__Exercise instructions__
Before you return the lines below, strip out any images and keep every word as written.

________

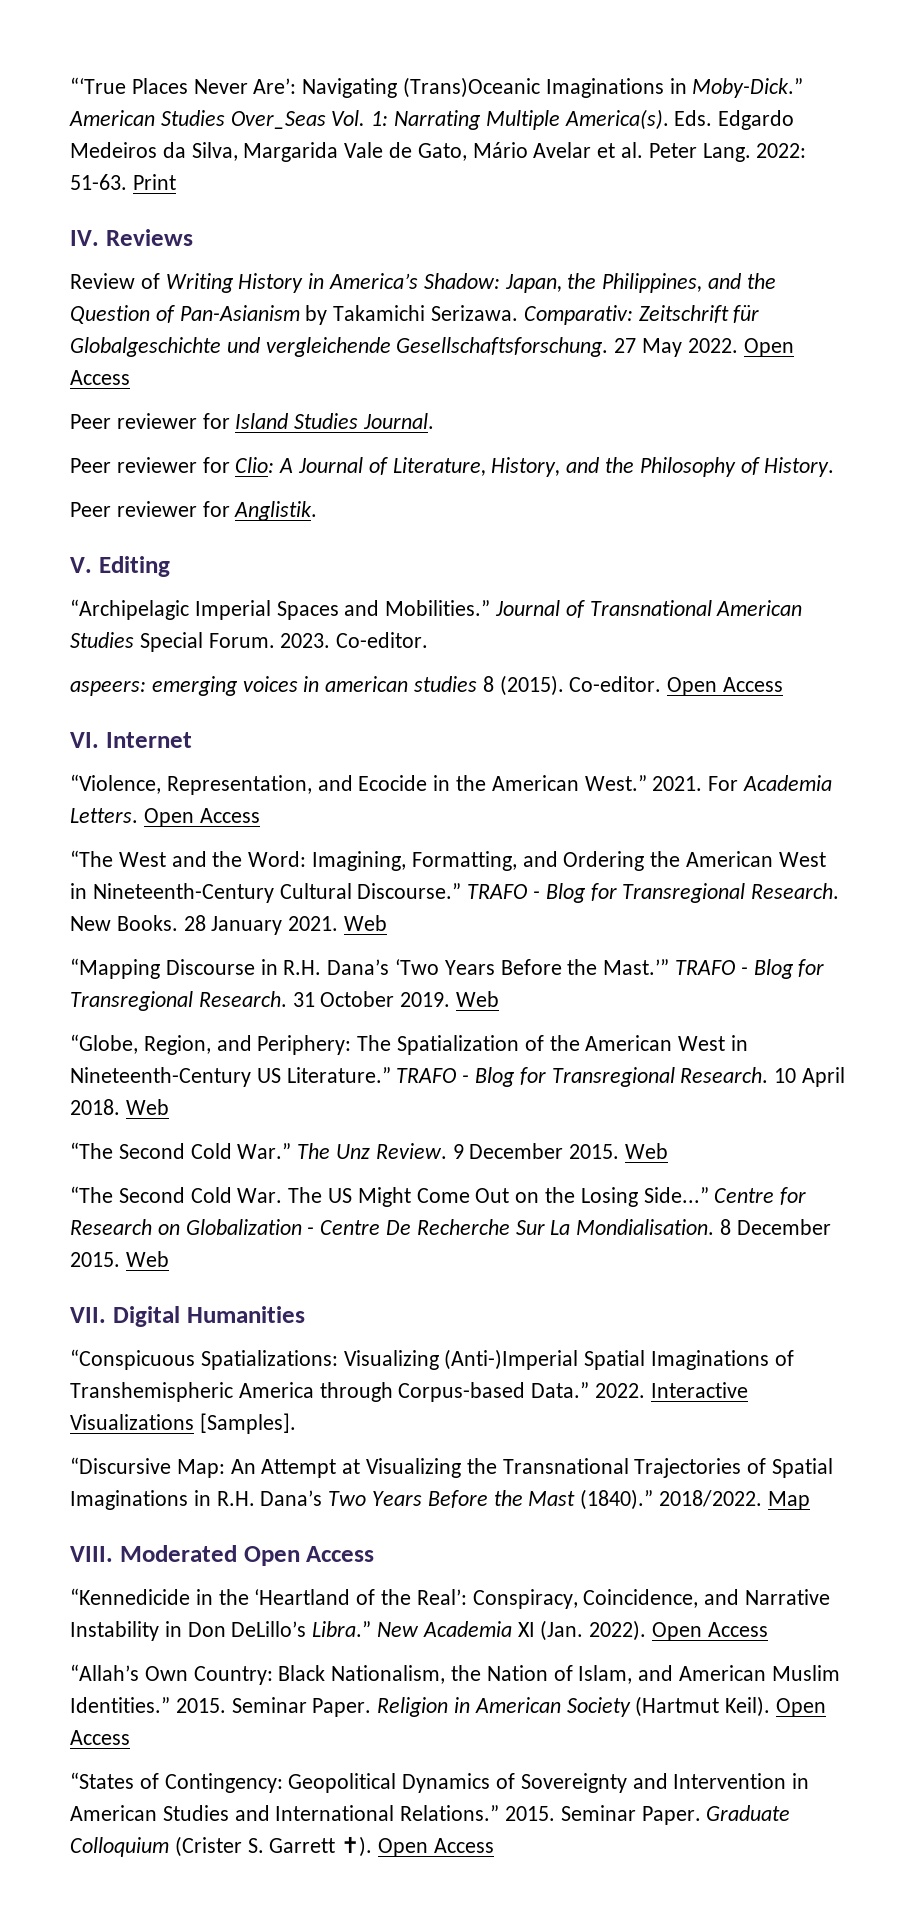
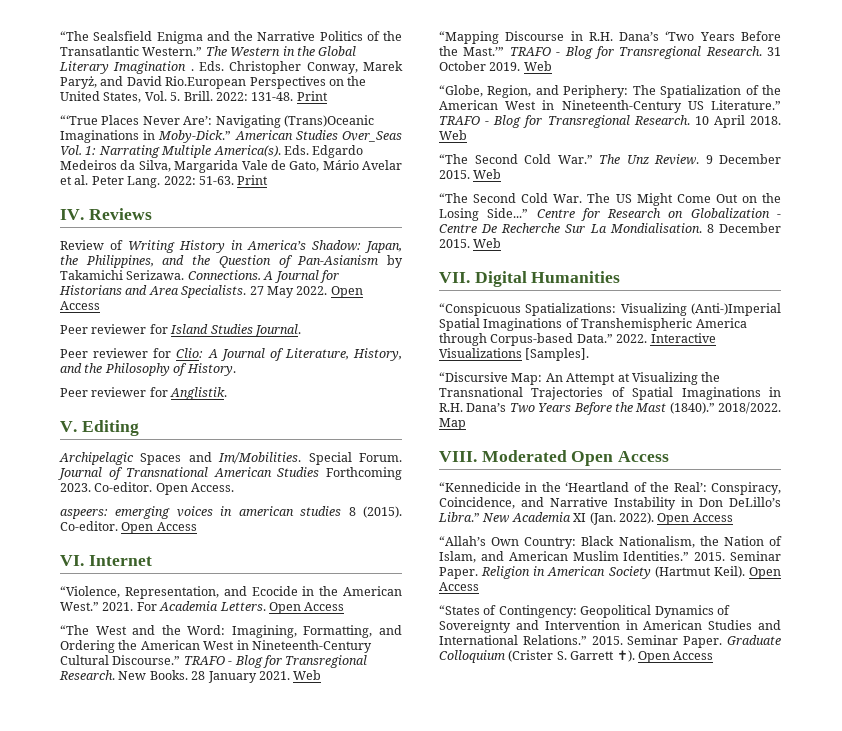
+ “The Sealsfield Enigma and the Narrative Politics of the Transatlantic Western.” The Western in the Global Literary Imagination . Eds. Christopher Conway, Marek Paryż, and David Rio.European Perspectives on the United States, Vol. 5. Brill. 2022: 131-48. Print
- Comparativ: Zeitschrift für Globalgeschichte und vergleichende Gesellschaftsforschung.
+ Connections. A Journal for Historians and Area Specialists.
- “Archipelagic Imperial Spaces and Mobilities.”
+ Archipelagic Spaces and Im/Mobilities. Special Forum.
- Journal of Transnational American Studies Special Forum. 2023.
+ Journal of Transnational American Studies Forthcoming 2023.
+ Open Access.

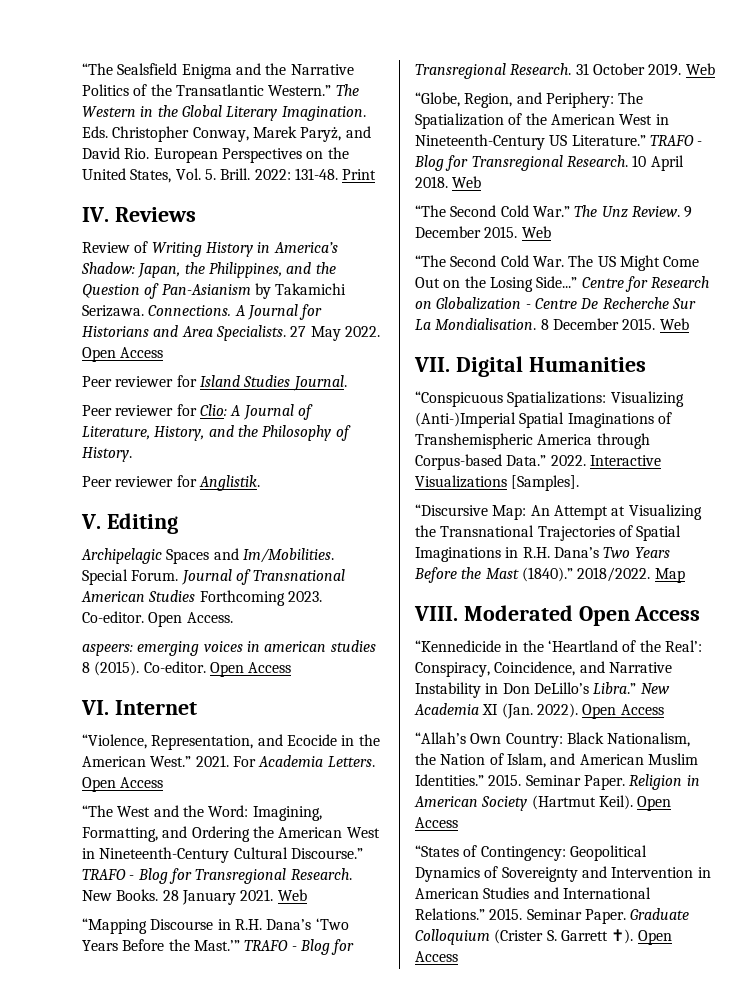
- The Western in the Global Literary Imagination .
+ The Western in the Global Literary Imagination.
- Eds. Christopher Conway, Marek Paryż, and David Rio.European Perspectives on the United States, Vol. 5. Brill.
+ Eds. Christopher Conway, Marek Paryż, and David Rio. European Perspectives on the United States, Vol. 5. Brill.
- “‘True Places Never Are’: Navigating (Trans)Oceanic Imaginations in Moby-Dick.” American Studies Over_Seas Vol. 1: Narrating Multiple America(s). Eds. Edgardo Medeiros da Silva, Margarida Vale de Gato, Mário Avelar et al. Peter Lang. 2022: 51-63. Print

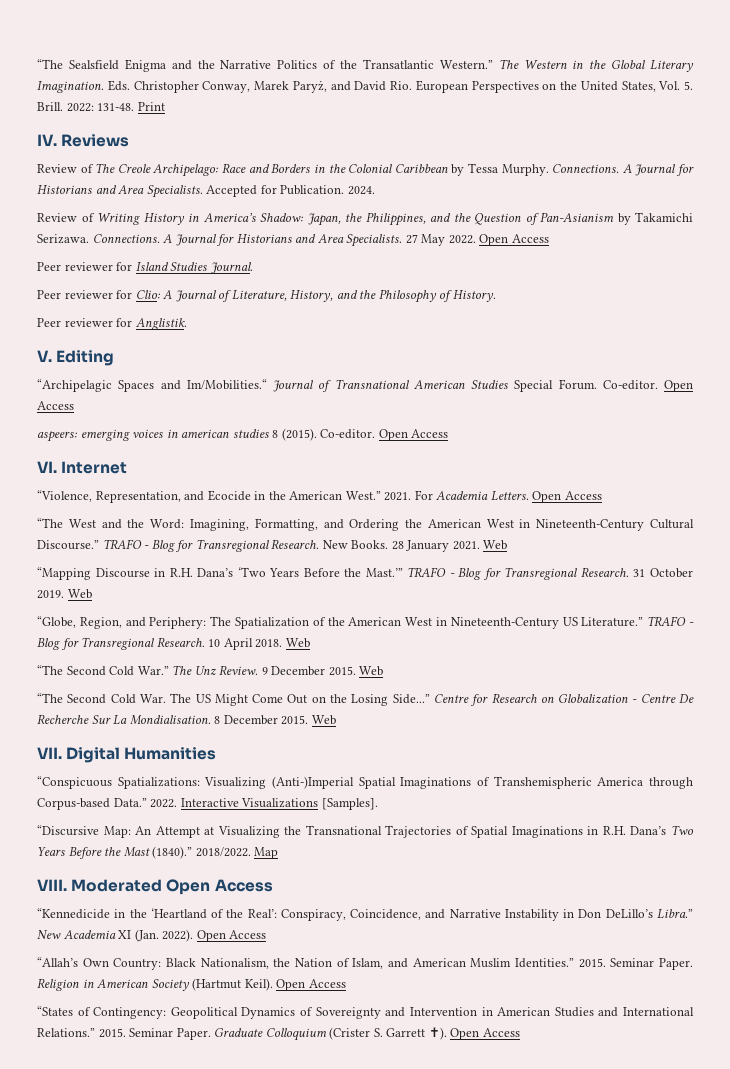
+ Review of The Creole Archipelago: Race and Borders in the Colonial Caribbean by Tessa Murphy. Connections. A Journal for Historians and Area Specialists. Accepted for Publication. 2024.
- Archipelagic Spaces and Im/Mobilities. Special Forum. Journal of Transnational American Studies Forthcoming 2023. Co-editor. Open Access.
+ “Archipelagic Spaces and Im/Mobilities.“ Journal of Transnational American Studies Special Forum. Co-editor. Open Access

________

__Response to the task__
+ “The Sealsfield Enigma and the Narrative Politics of the Transatlantic Western.” The Western in the Global Literary Imagination . Eds. Christopher Conway, Marek Paryż, and David Rio.European Perspectives on the United States, Vol. 5. Brill. 2022: 131-48. Print
- Comparativ: Zeitschrift für Globalgeschichte und vergleichende Gesellschaftsforschung.
+ Connections. A Journal for Historians and Area Specialists.
- “Archipelagic Imperial Spaces and Mobilities.”
+ Archipelagic Spaces and Im/Mobilities. Special Forum.
- Journal of Transnational American Studies Special Forum. 2023.
+ Journal of Transnational American Studies Forthcoming 2023.
+ Open Access.

- The Western in the Global Literary Imagination .
+ The Western in the Global Literary Imagination.
- Eds. Christopher Conway, Marek Paryż, and David Rio.European Perspectives on the United States, Vol. 5. Brill.
+ Eds. Christopher Conway, Marek Paryż, and David Rio. European Perspectives on the United States, Vol. 5. Brill.
- “‘True Places Never Are’: Navigating (Trans)Oceanic Imaginations in Moby-Dick.” American Studies Over_Seas Vol. 1: Narrating Multiple America(s). Eds. Edgardo Medeiros da Silva, Margarida Vale de Gato, Mário Avelar et al. Peter Lang. 2022: 51-63. Print

+ Review of The Creole Archipelago: Race and Borders in the Colonial Caribbean by Tessa Murphy. Connections. A Journal for Historians and Area Specialists. Accepted for Publication. 2024.
- Archipelagic Spaces and Im/Mobilities. Special Forum. Journal of Transnational American Studies Forthcoming 2023. Co-editor. Open Access.
+ “Archipelagic Spaces and Im/Mobilities.“ Journal of Transnational American Studies Special Forum. Co-editor. Open Access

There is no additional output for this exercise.